Повисла неприятная тишина.
– Он и умер. Умер возле двери. Я вошла в оранжерею и села. Сидела долго, пытаясь собраться с мыслями. Ненавидела его за то, что он обманщик и негодяй. Меня обвел вокруг пальца обыкновенный шулер, и я радовалась тому, что он умер. Я провела там много времени, но в голове не просветлело. И лишь когда появился брат, я поняла, что натворила и что меня могут заподозрить в убийстве. Пришла в ужас и в мгновение ока решила, что притворюсь, будто ничего не знаю: мол, услышала выстрел и вышла на звук. Вы в курсе, что я так и поступила.
– Почему, леди Мэри, вы сказали брату: «Ты его убил!»? – спросил Паркер нарочито ровным тоном.
Снова пауза.
– Ничего подобного я не говорила. Я сказала: «Джеральд, он убит», – не подразумевая ничего, кроме самоубийства.
– Но вы признали те слова во время расследования?
– Да. – Мэри комкала перчатки. – К тому времени я приняла решение придерживаться версии чьего-то незаконного проникновения на территорию усадьбы.

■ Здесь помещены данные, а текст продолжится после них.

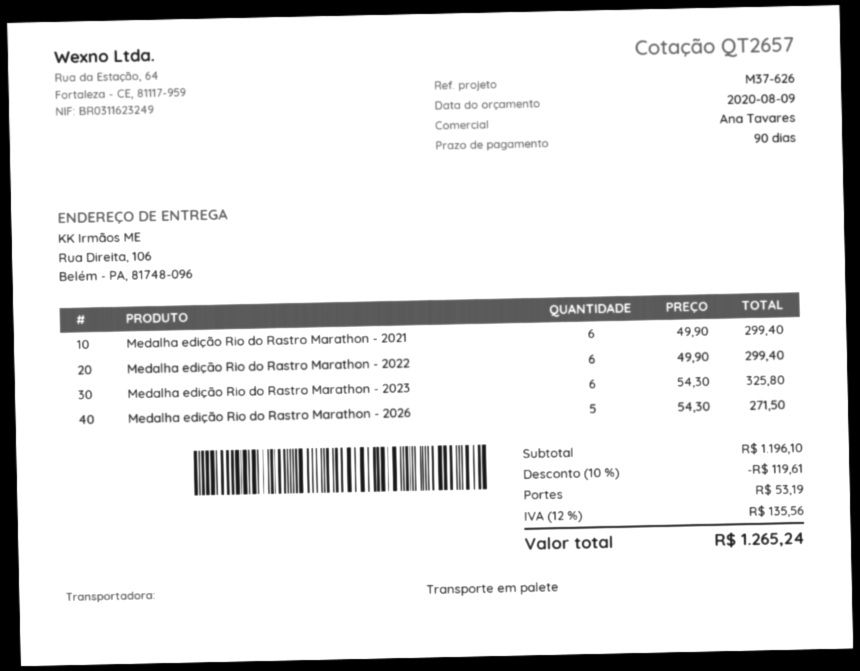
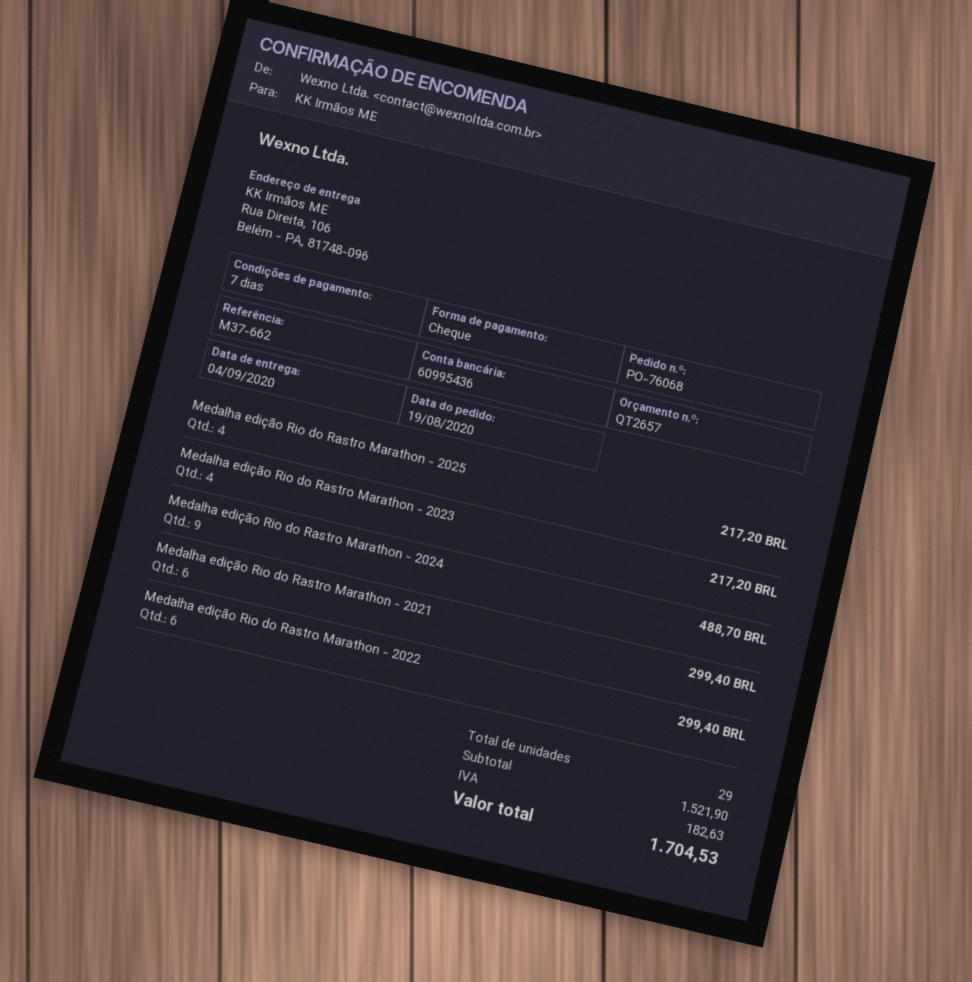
payment terms: 90 days -> 7 days
reference: M37-626 -> M37-662
Medalha edição Rio do Rastro Marathon - 2023: 6 for 325.80 -> 4 for 217.20
Medalha edição Rio do Rastro Marathon - 2026: 5 for 271.50 -> none
Medalha edição Rio do Rastro Marathon - 2025: none -> 4 for 217.20
Medalha edição Rio do Rastro Marathon - 2024: none -> 9 for 488.70
subtotal: 1196.10 -> 1521.90
discount: 10% = 119.61 -> none
shipping: 53.19 -> none
tax: 135.56 -> 182.63
total: 1265.24 -> 1704.53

Зазвонил телефон, и Патрик подошел к аппарату. В трубке звучал слабый голос:
– Это Пикадилли, сто десять «а»? Говорят из больницы на Чаринг-Кросс. Сюда сегодня вечером поступил человек, который утверждает, что он лорд Питер Уимзи. С ранением в плечо и травмой головы от падения. Только что пришел в сознание. Привезен в пятнадцать минут десятого. Его жизни, судя по всему, ничто не угрожает. Но обязательно приезжайте.
– В Питера стреляли, – сообщил Паркер. – Поедете со мной в больницу на Чаринг-Кросс? Врачи утверждают, что он вне опасности, но как знать…
– О, быстрее! – воскликнула Мэри.
Захватив с собой Бантера, детектив и обвинившая себя дама выскочили на Пикадилли и, поймав на углу Гайд-парка позднее такси, с бешеной скоростью понеслись по пустым улицам.
Глава 9
Гойлс
– …а мораль отсюда такова… – сказала Герцогиня.
Л. Кэрролл.Приключения Алисы в Стране чудес
Компания из четырех человек собралась в квартире лорда Питера то ли к позднему завтраку, то ли к раннему ланчу. Самым неунывающим из всех, несмотря на дергающее плечо и головную боль, был, несомненно, сам Уимзи. Он возлежал на диване, обложенный подушками, и пировал чаем с тостом. Домой его привезла скорая помощь, и он немедленно погрузился в целительный сон, а в девять проснулся бодрым и с ясным разумом. В результате Паркер, в спешке оторванный от завтрака и отягощенный вчерашней информацией, был отправлен в Скотленд-Ярд, где ему предстояло привести в действие механизм по отлову негодяя, напавшего на лорда Питера. «Только не говори, что он в меня стрелял, – попросил его светлость. – Скажи, что его необходимо задержать в связи с риддлсдейлским делом. Этого довольно». В одиннадцать Паркер вернулся мрачный и голодный. Он съел холодный омлет, запив его бокалом кларета.